Poster
in
Workshop: AI for New Drug Modalities
Accurate and General DNA Representations Emerge from Genome Foundation Models at Scale
Caleb Ellington · Ning Sun · Nicholas Ho · Tianhua Tao · Sazan Mahbub · Yonghao Zhuang · Hongyi Wang · Eric Xing · Le Song
Language models applied to protein sequences have become a panacea, enabling therapeutics development, materials engineering, and core biology research.Despite the success of protein language models, genome language models are still nascent.Recent studies suggest the bottleneck is data volume or modeling context size, since long-range interactions are widely acknowledged but sparsely annotated.However, it may be the case that even short DNA sequences are modeled poorly by existing approaches, and current models are unable to represent the wide array of functions encoded by DNA.To study this, we develop DNA Foundation, a seven billion parameter encoder-only transformer trained on 10.6 billion nucleotides from a dataset of 796 species, achieving state-of-the-art performance on a wide range of quantitative and qualitative benchmarks related to functional genomics, therapeutics, and synthetic biology.
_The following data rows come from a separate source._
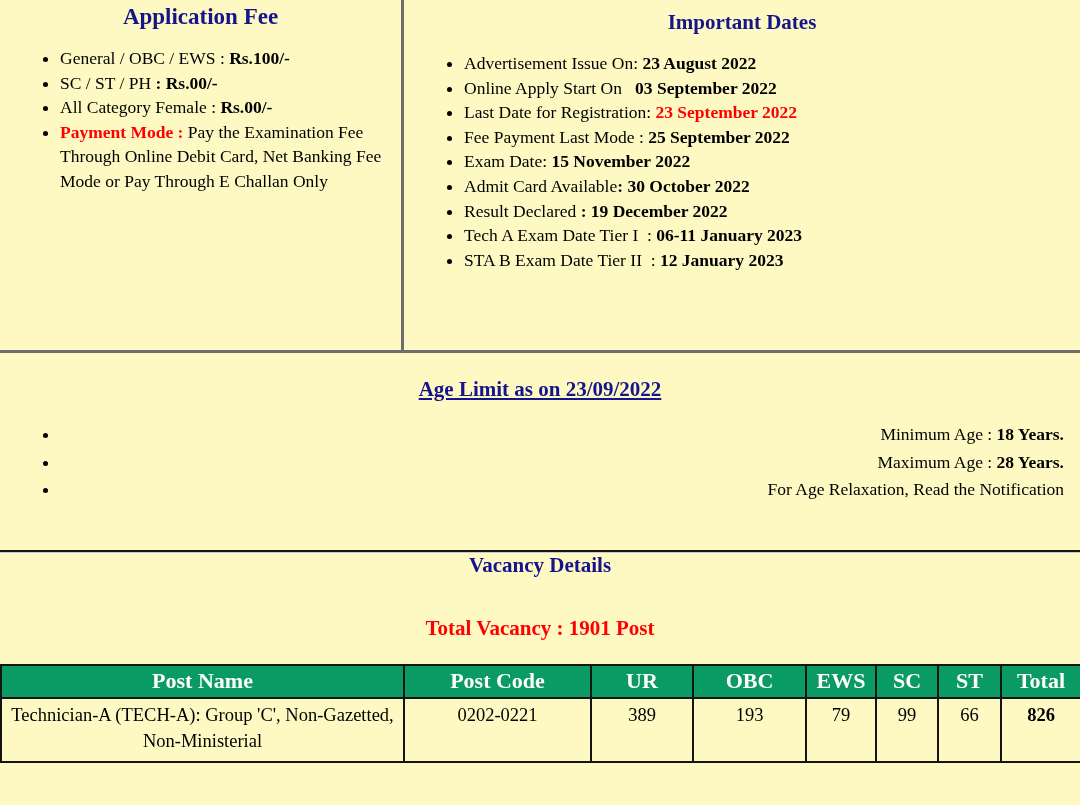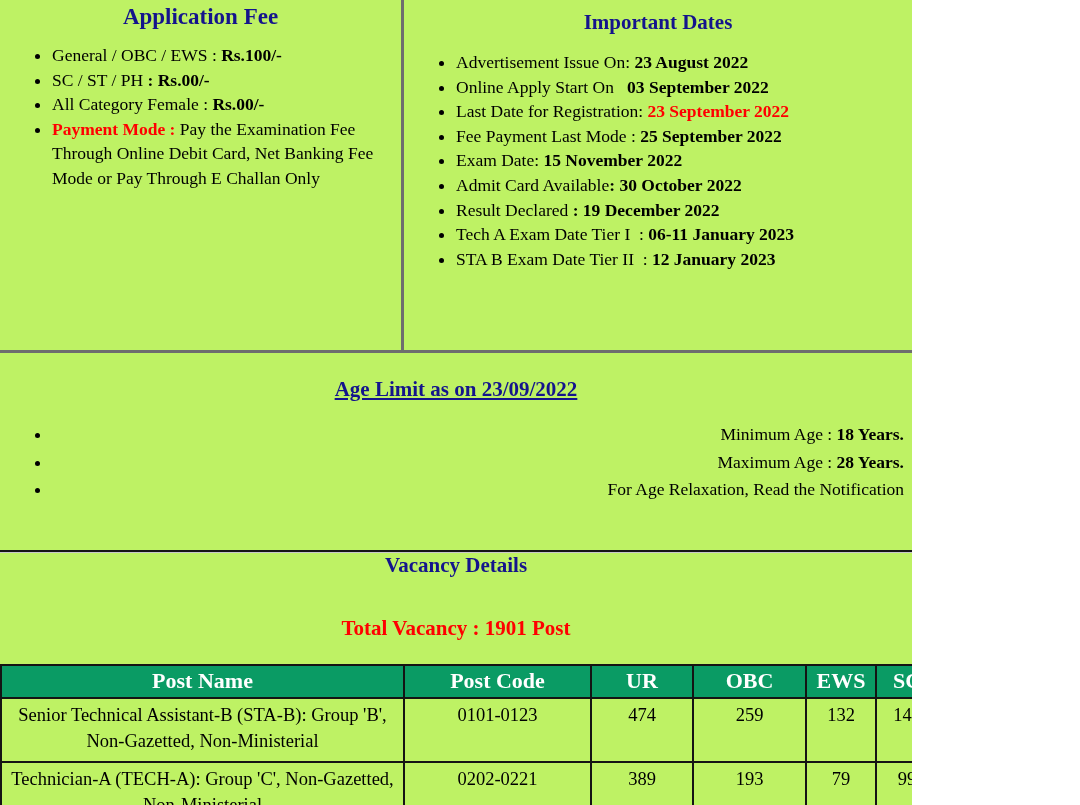--- a/index.html
+++ b/index.html
@@ -4,7 +4,7 @@
 <style>
   html,body { margin:0; padding:0; background:#ffffff; }
   body { font-family:"Liberation Serif","DejaVu Serif",serif; color:#000; }
-  .page { width:912px; height:805px; overflow:hidden; background:#bef264; position:relative; }
+  .page { width:1080px; height:805px; overflow:hidden; background:#fef9c3; position:relative; }
 
   
   .top-columns { display:flex; height:353px; box-sizing:border-box; border-bottom:3px solid #6e6e6e; }

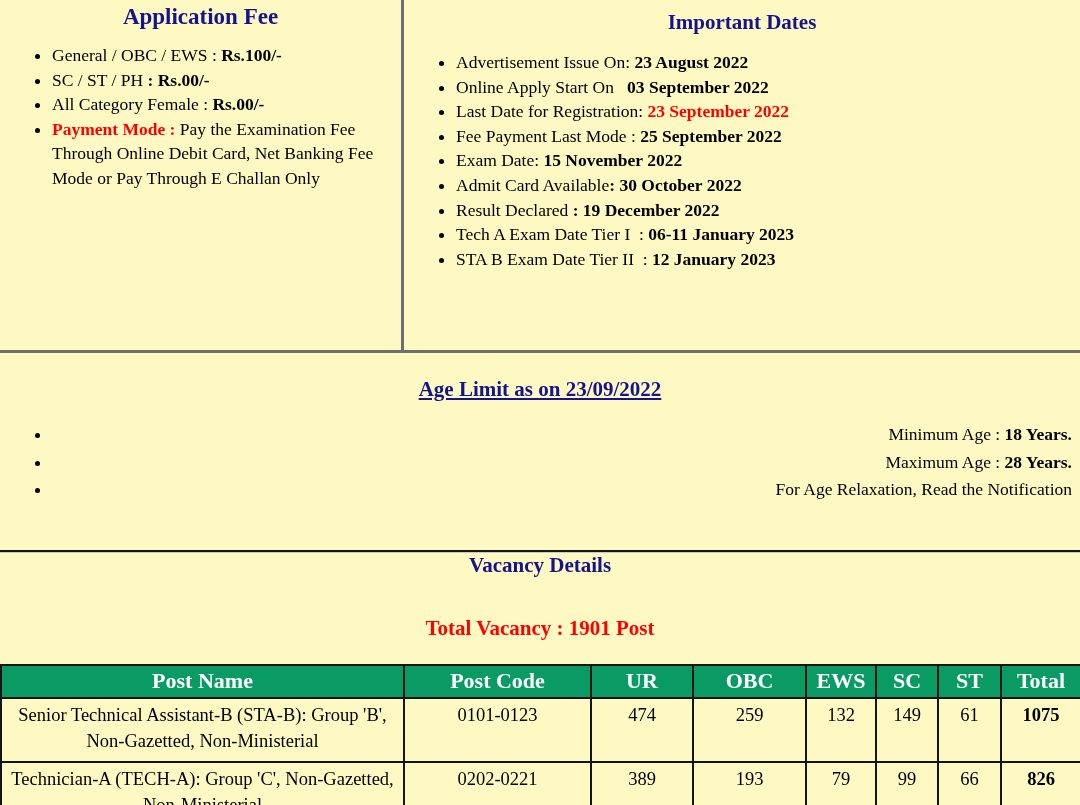--- a/index.html
+++ b/index.html
@@ -15,7 +15,7 @@
   .fee-title   { font-size:23px; margin-bottom:13px; }
   .dates-title { font-size:21px; margin-bottom:15px; }
 
-  ul { margin:8px; padding-left:44px; list-style:disc; }
+  ul { margin:16px; padding-left:44px; list-style:disc; }
   li { font-size:17.5px; line-height:24.6px; }
   .col-left li { padding-right:1px; }
   b { font-weight:bold; }

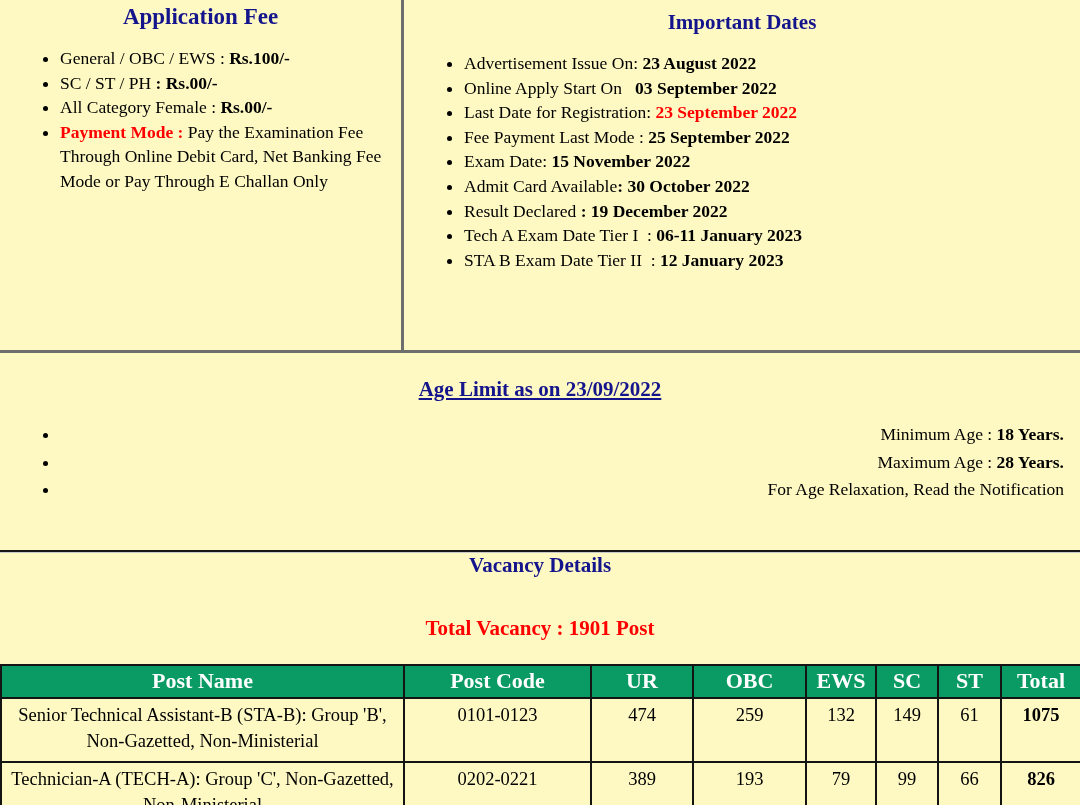--- a/index.html
+++ b/index.html
@@ -146,16 +146,6 @@
       </thead>
       <tbody>
         <tr>
-          <td>Senior Technical Assistant-B (STA-B): Group 'B', Non-Gazetted, Non-Ministerial</td>
-          <td>0101-0123</td>
-          <td>474</td>
-          <td>259</td>
-          <td>132</td>
-          <td>149</td>
-          <td>61</td>
-          <td class="cell-total">1075</td>
-        </tr>
-        <tr>
           <td>Technician-A (TECH-A): Group 'C', Non-Gazetted, Non-Ministerial</td>
           <td>0202-0221</td>
           <td>389</td>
By scaling model depth while maintaining a short context length of 4000 nucleotides, DNA FM shows substantial improvements across a breadth of tasks in functional genomics using transfer learning, sequence generation, and unsupervised annotation of functional elements.Notably, DNA FM outperforms prior encoder-only architectures without new data, suggesting that new scaling laws are needed to achieve compute-optimal DNA language models.